Tims opened one of Milly's tidy drawers and sought for a handkerchief. When she had found it, Milly was standing before the high chimney-piece, over which hung a long, low mirror about a foot wide and divided into three parts by miniature pilasters of tarnished gilt. The mirror, too, was tarnished here and there, but it had been a good glass and showed undistorted the blue Delft jars on the mantel-shelf, glimpses of flickering firelight in the room, amber hair and the tear-bedewed roses of a flushed young face. Suddenly Milly thrust the jars aside, seized the candle from the table, and, holding it near her face, looked intently, anxiously in the glass. The anxiety vanished in a moment, but not the intentness. She went on looking. Tims had always perceived Milly's beauty—which had an odd way of slipping through the world unobserved—but had never seen her look so lovely as now, her eyes wide and brilliant, and her upper lip curved rosily over a shining glimpse of her white teeth.

Beauty had an extraordinary fascination for Tims, poor step-child of nature! Now she stood looking at the reflection of Milly without noticing how in the background her own strange, wizened face peered dim and grotesque from the tarnished mirror, like the picture of a witch or a goblin behind the fair semblance of some princess in a fairy tale.

"I do remember myself partly," said Milly, doubtfully; "and yet—somehow not quite. I suppose I shall remember you and this queer place soon, if they don't put me into a mad-house at once."

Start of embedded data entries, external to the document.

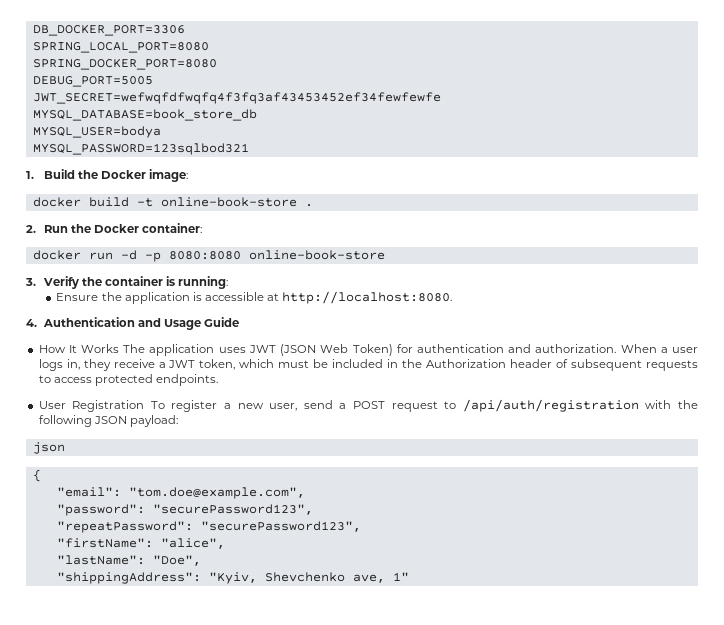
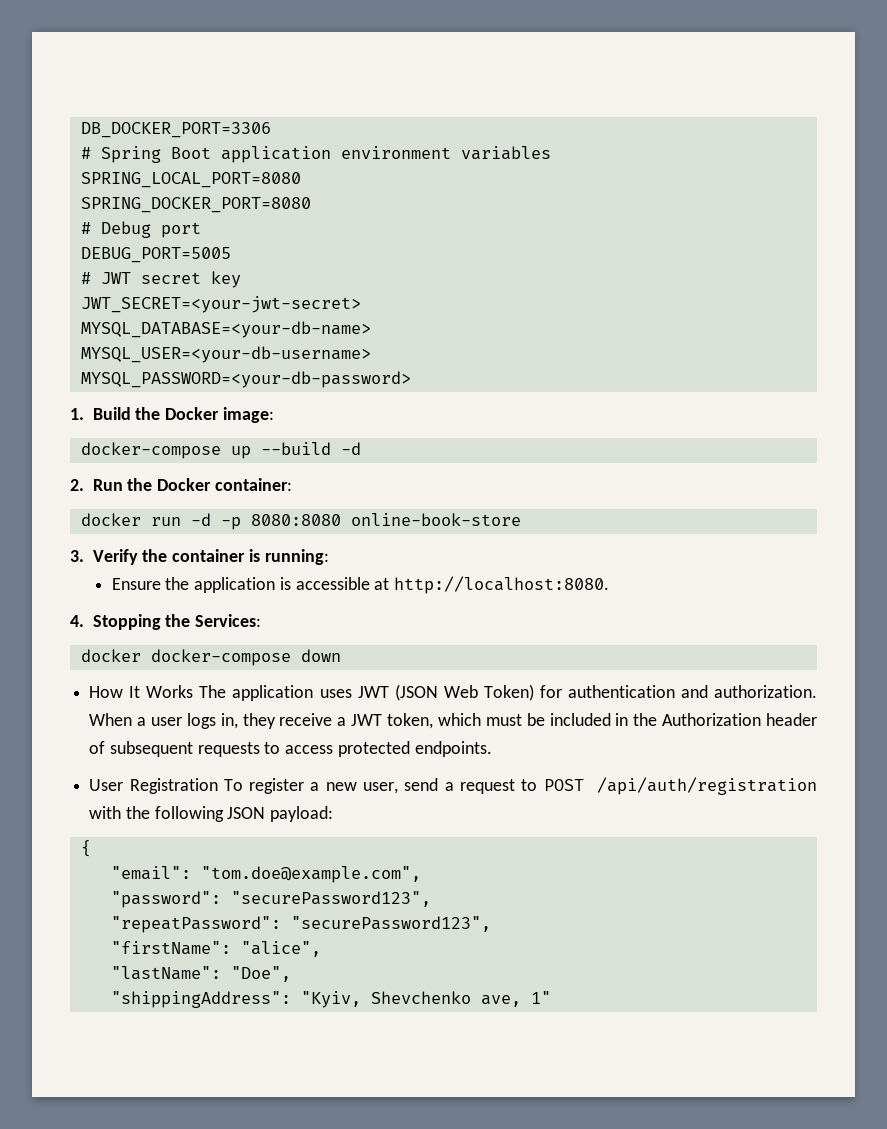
+ # Spring Boot application environment variables
  SPRING_LOCAL_PORT=8080
  SPRING_DOCKER_PORT=8080
+ # Debug port
  DEBUG_PORT=5005
- JWT_SECRET=wefwqfdfwqfq4f3fq3af43453452ef34fewfewfe
- MYSQL_DATABASE=book_store_db
- MYSQL_USER=bodya
- MYSQL_PASSWORD=123sqlbod321
+ # JWT secret key
+ JWT_SECRET=<your-jwt-secret>
+ MYSQL_DATABASE=<your-db-name>
+ MYSQL_USER=<your-db-username>
+ MYSQL_PASSWORD=<your-db-password>
- docker build -t online-book-store .
+ docker-compose up --build -d
- 4. Authentication and Usage Guide
+ 4. Stopping the Services:
+ docker docker-compose down
- User Registration To register a new user, send a POST request to /api/auth/registration with the following JSON payload:
+ User Registration To register a new user, send a request to POST /api/auth/registration with the following JSON payload:
- json

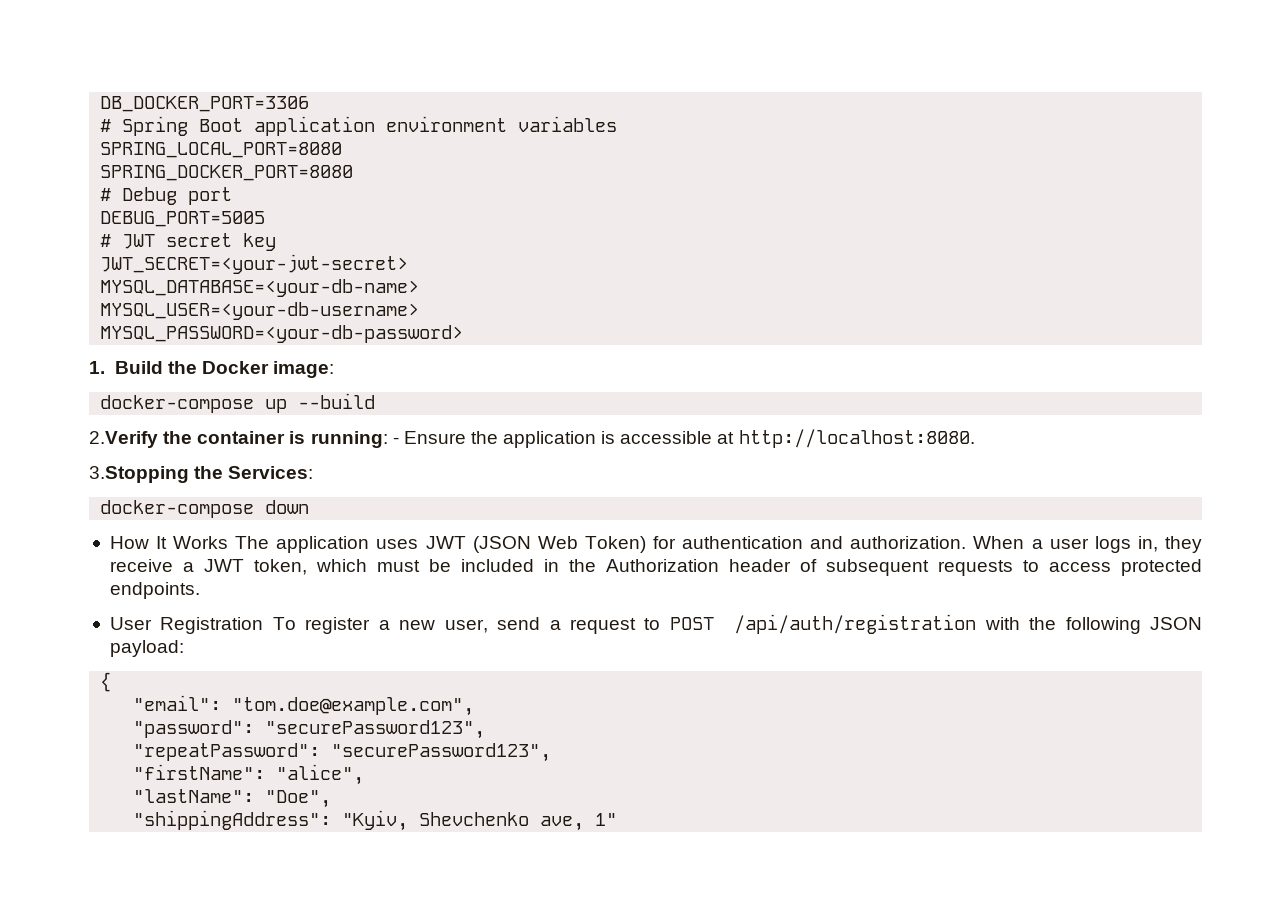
- docker-compose up --build -d
- 2. Run the Docker container:
- docker run -d -p 8080:8080 online-book-store
- 3. Verify the container is running:
- Ensure the application is accessible at http://localhost:8080.
+ docker-compose up --build
+ 2.Verify the container is running: - Ensure the application is accessible at http://localhost:8080.
- 4. Stopping the Services:
+ 3.Stopping the Services:
- docker docker-compose down
+ docker-compose down

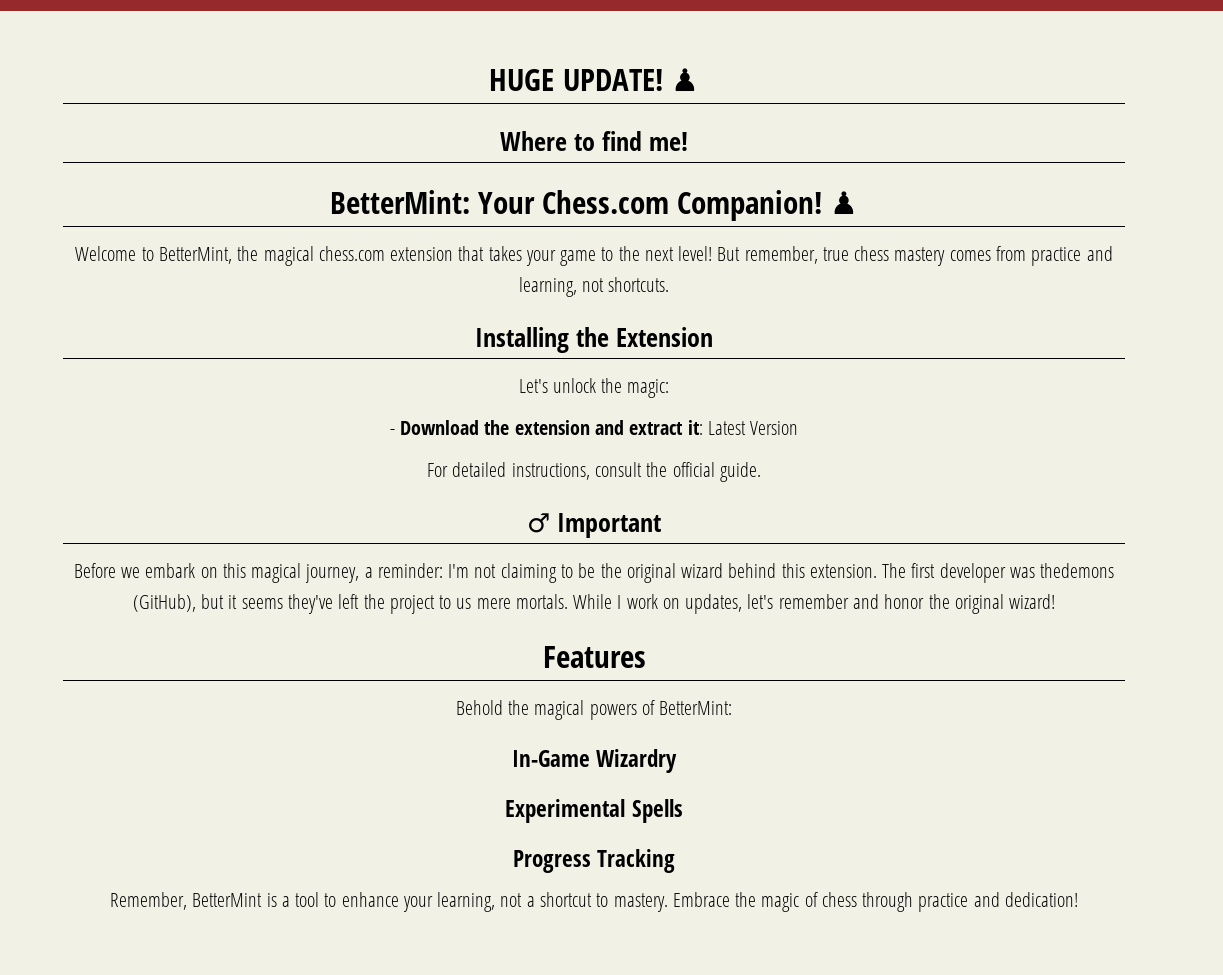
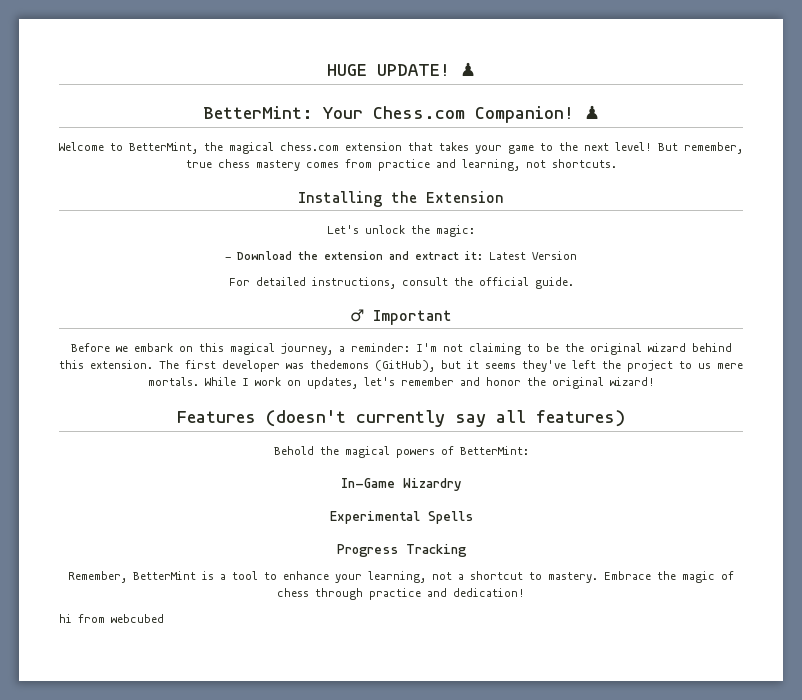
- Where to find me!
- Features
+ Features (doesn't currently say all features)
+ hi from webcubed

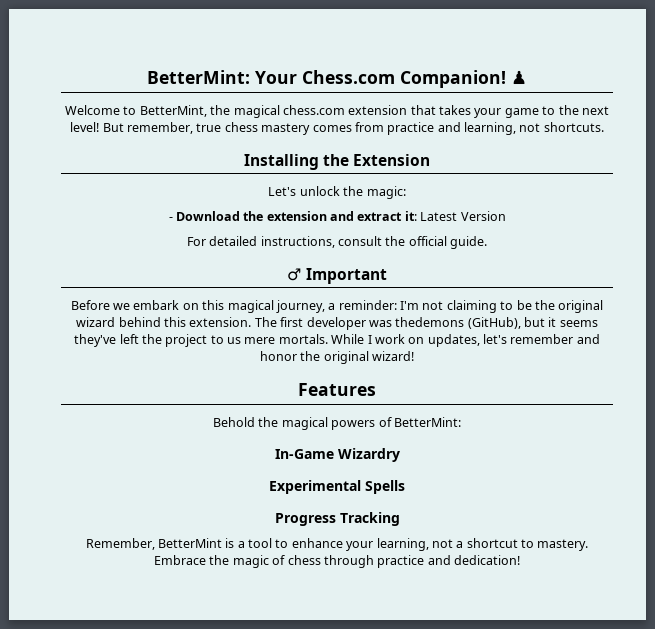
- HUGE UPDATE! ♟
- Features (doesn't currently say all features)
+ Features
- hi from webcubed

"They sha'n't," said Tims, decisively. "Trust to me, M., and I'll see you through. But I'm afraid you'll have to give up all thought of your First."

"My what," asked Milly, turning round inquiringly.

"Your First Class, your place, you know, in the Final Honors School, Lit. Hum., the biggest examination of the lot."

"Do I want it very much, my First?"

"Want it? I should just think you do want it!"

Milly stared at the fire for a minute, warming one foot before she spoke again. Then:

"How funny of me!" she observed, meditatively.